Myths and Tips About Dressing for Winter - Hazli Collection

Myths and Tips About Dressing for Winter

Photo credit @CSG Kids Ski Gear 

Why is it so important that kids are dressed warmly in winter, even when they insist, they don’t feel cold at all? Are we all being over-protective or is there something real about the warm clothing?

Scientists determined that Rhinoviruses, the most common cause for colds, reproduce most effectively at temperatures just below the body’s 37 degrees Celsius. Which means keeping your child warm in winter will go some way towards keeping them healthy!

So, what are the tips for best winter dressing?

Base the outfit on light layers

The American Academy of Pediatrics offers this rule of thumb for winter weather dressing: Put babies and children in one more layer of clothing than an adult would wear in the same conditions. The layers underneath your toddler’s outerwear trap in warmth. Choose all-cotton shirts, which will feel best against your child’s still-sensitive skin. Steer clear of bulky sweaters, which will make her too hot and prevent her from moving around easily. Make sure socks aren’t so thick that your toddler's snow boots don’t fit comfortably over them. Layering doesn't mean lots of thin layers, but different layers for different purposes, useful to remember when kids are more eager to rush outside to play than get dressed properly for the cold first. The separate layers can be used alone when the temperatures aren't so low - an important consideration when fast growing kids mean that virtually nothing is ever going to fit them for two winters.

Pack warm clothes even if they say they’re don’t need it

Kids feel even more intense the social pressure. She might not want to wear a winter coat, because she feels she is not as trendy as her colleague and so on. Even it may feel like a complete waste of time, pack her a warm coat in the school bag. If everyone else is wearing a coat, she will too, be sure of that!

Fingers, toes, and faces need extra protection

According to, your child’s head, face, ears, hands, and feet are most prone to cold exposure and frostbite. Frostbite is kind of like the winter version of getting burned: It damages the skin and usually causes numbness. And children’s skin is especially sensitive to the cold, so keep an eye on their extremities. Heavy, non-cotton socks, waterproof boots, waterproof gloves, neck warmers, and a hat all are key to keeping everyone toasty and warm on cold days. For very cold weather earmuffs and facemasks add extra protection.
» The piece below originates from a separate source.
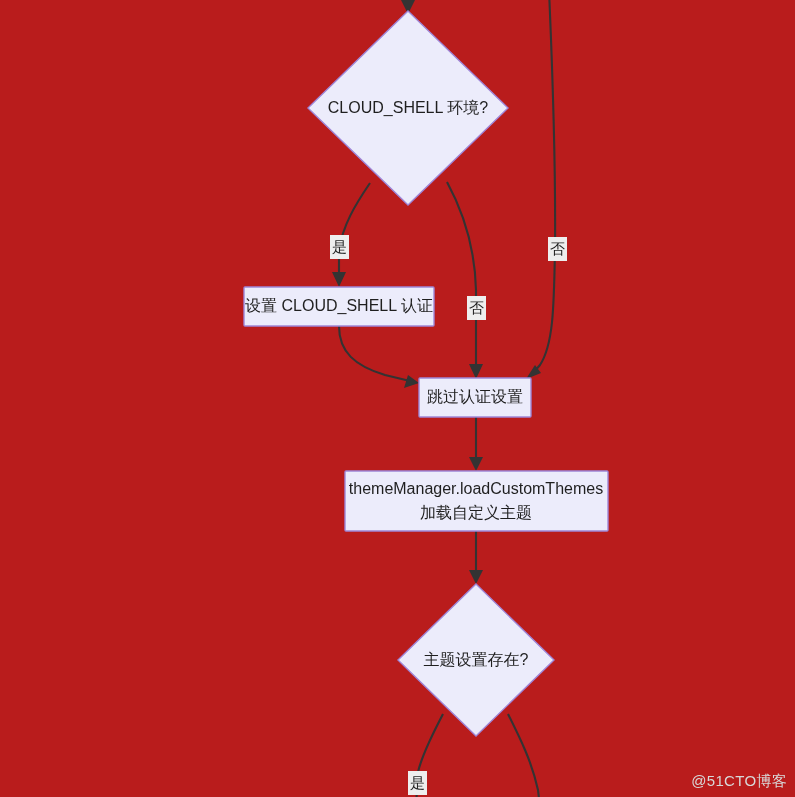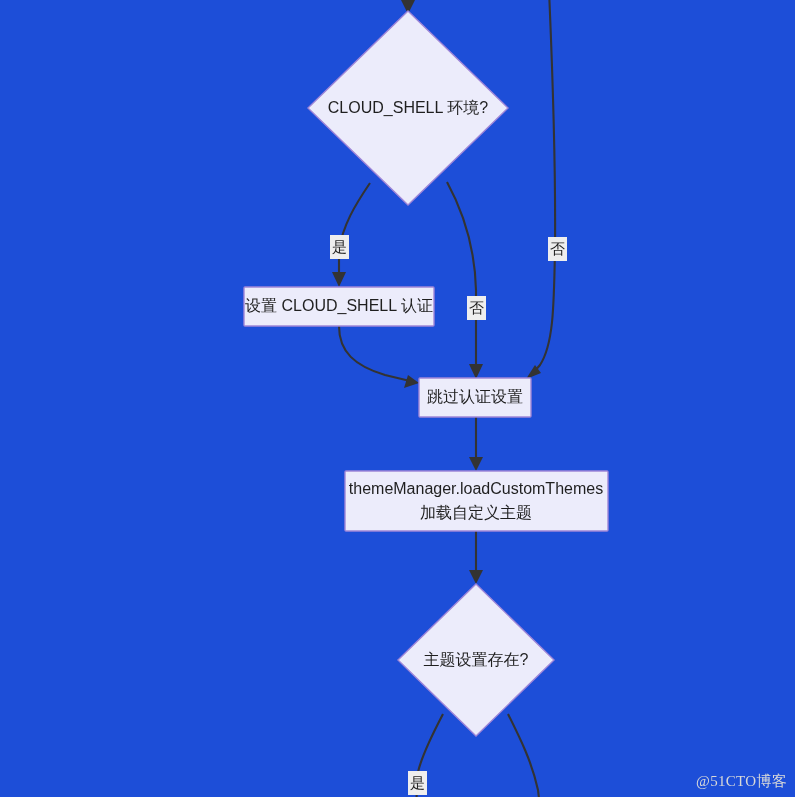"CLOUD_SHELL 环境?" #canvas { background: #1d4ed8 -> #b91c1c }
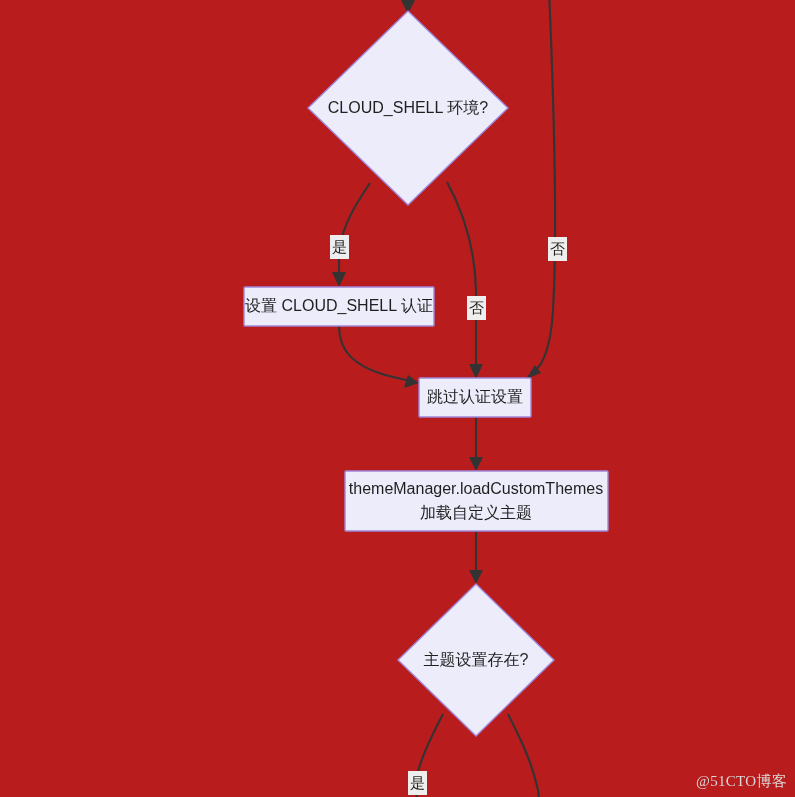"@51CTO博客" .watermark { font-family: Liberation Serif, serif -> Liberation Sans, sans-serif }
Now, what are the myths about winter dressing?

Myth: You lose body heat through your head

There's nothing special about your head. You'll lose body heat from any part of your body that is exposed. It's a good idea to wear a hat, but other parts of your body must also be covered to keep you from getting cold, experts say.

You don't sweat in the winter, especially when outdoors

People are deathly afraid of freezing temperatures, and that stops them from even venturing outside in the winter. But what some don't realize is that after snowshoeing for a few minutes or after a couple of ski runs, your body creates heat just as it does on a regular workout. You actually start to warm up and sweat, which is why layering is important. You need to be able to shed off layers when you start to get too warm.

Jeans are ok for the snow

Please keep the jeans for any other occasion but that. Wet jeans are heavy and they will not dry at all when you're outdoors. Jeans also don't allow for fluid movement when you're on snowshoes or skis. At a minimum, wear pants made of quick-drying fabric that are built for the outdoors. If you are going to invest in gear for the snow anyway, get snow pants that are insulated and waterproof.

Cotton socks are perfect

Speaking of wet feet, your cotton socks are not fine in the snow. Aside from being prone to causing blisters, cotton socks absorb and retain moisture. Choose socks that are built for winter weather, such as wool; they dry fast and will keep your feet warm even when they're wet.